Hoy vivo con mi madre. Mis padres aún existen. Yo sigo siendo yo, al menos desde la superficie. Era también el rollo de mi hermano perdido, mi no-hermano. Yo mismo me sentía la réplica de ese hermano. Yo mismo esa fuerza. Era como si yo naciera para compensarlo. No sé. Entre el parque, mi hogar y el mundo se genera un triángulo a ratos intrigante. En realidad, mi vida toda no ha sido más que ese triángulo. Y lo confieso: no he tenido círculo alguno, todavía. 

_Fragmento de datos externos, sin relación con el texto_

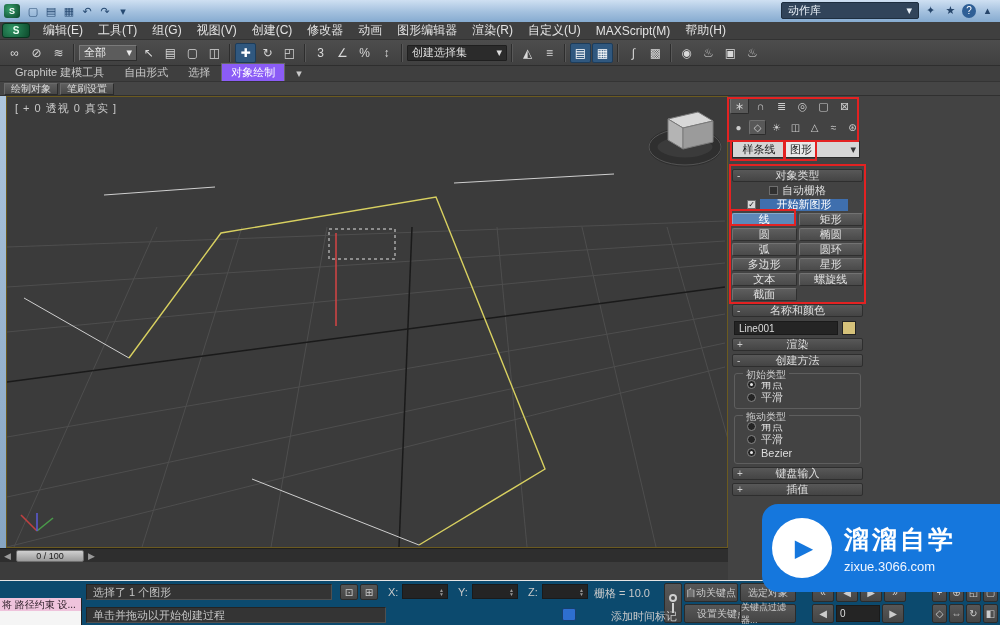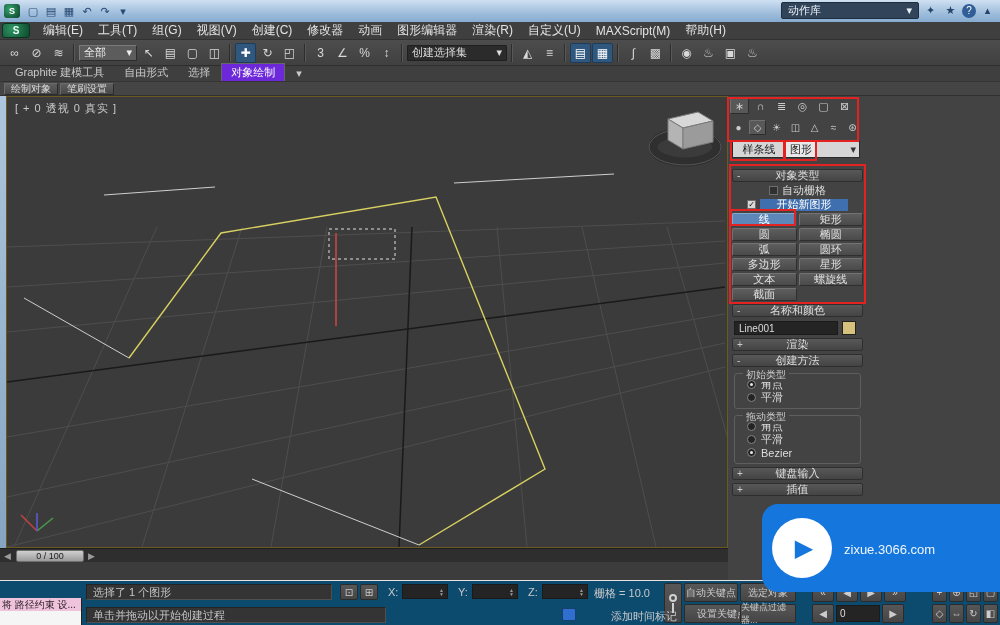--- a/index.html
+++ b/index.html
@@ -41,7 +41,7 @@
   .ribbontabs{position:absolute;left:0;top:66px;width:1000px;height:16px;background:#3f3f3f;border-bottom:1px solid #343434;
     display:flex;align-items:flex-end;padding-left:6px;gap:2px}
   .rtab{font-size:11px;color:#c9c9c9;padding:1px 9px}
-  .rtab.active{background:#6d28d9;border:1px solid #666;border-bottom:none;color:#fff}
+  .rtab.active{background:#8b5cf6;border:1px solid #666;border-bottom:none;color:#fff}
   .ribbonsub{position:absolute;left:0;top:82px;width:1000px;height:14px;background:#454545;border-bottom:1px solid #303030;
     display:flex;align-items:center;padding-left:4px;gap:2px}
   .rsub{height:12px;padding:0 6px;font-size:10px;background:linear-gradient(#5f5f5f,#474747);

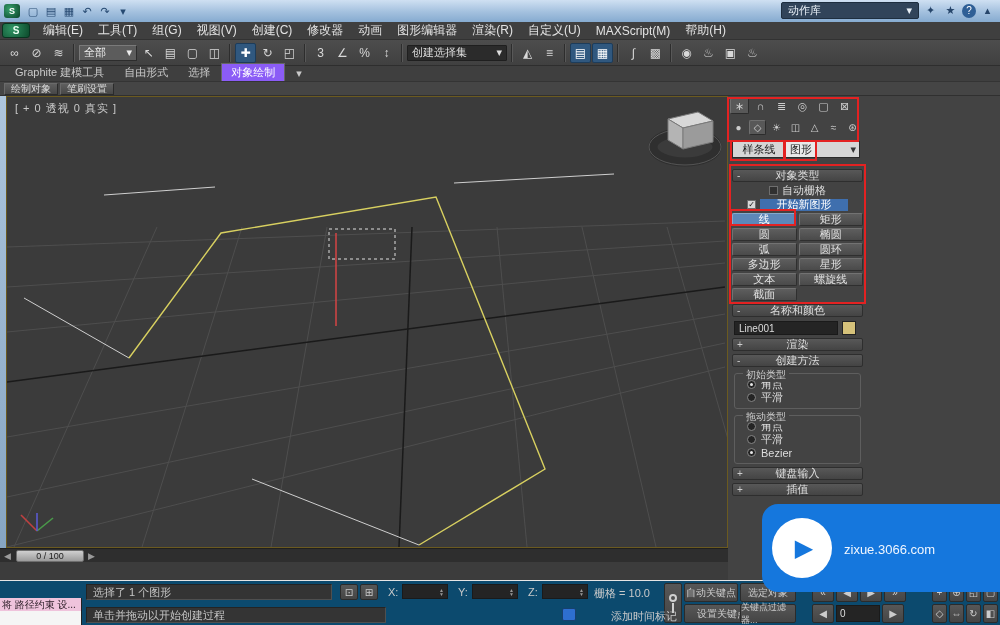--- a/index.html
+++ b/index.html
@@ -457,6 +457,7 @@
       <span class="wm-play">▶</span>
     </div>
     <div>
+      <div class="wm-brand">溜溜自学</div>
       <div class="wm-url">zixue.3066.com</div>
     </div>
   </div>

Pero en fin, no puedo reprocharle nada a nadie. Todas las atenciones, todos los ojos interesados alimentando mi paranoia. Mis amigos, aquellos que desean extraer ese rollo mío. Mi familia, ese mito que vuela solo y hace de las suyas mientras yo me siento el amo de la fuga y el conflicto. Es ahora que puedo decir: siento orgullo. Orgullo de esto, esto que pienso, orgullo de aquellos demonios interiores. Universidad, familia, amor ¿Será ese mi orgullo? Y es que se supone que debía volver a nacer y seguir llenando todos estos vacíos que en mí son emoción, imaginación fértil. Y, sin embargo, quedó aún ese abstracto corte, inserto ya en la memoria como al hermano que nunca tuve. Y es por esto que sí, la memoria es lo más frágil.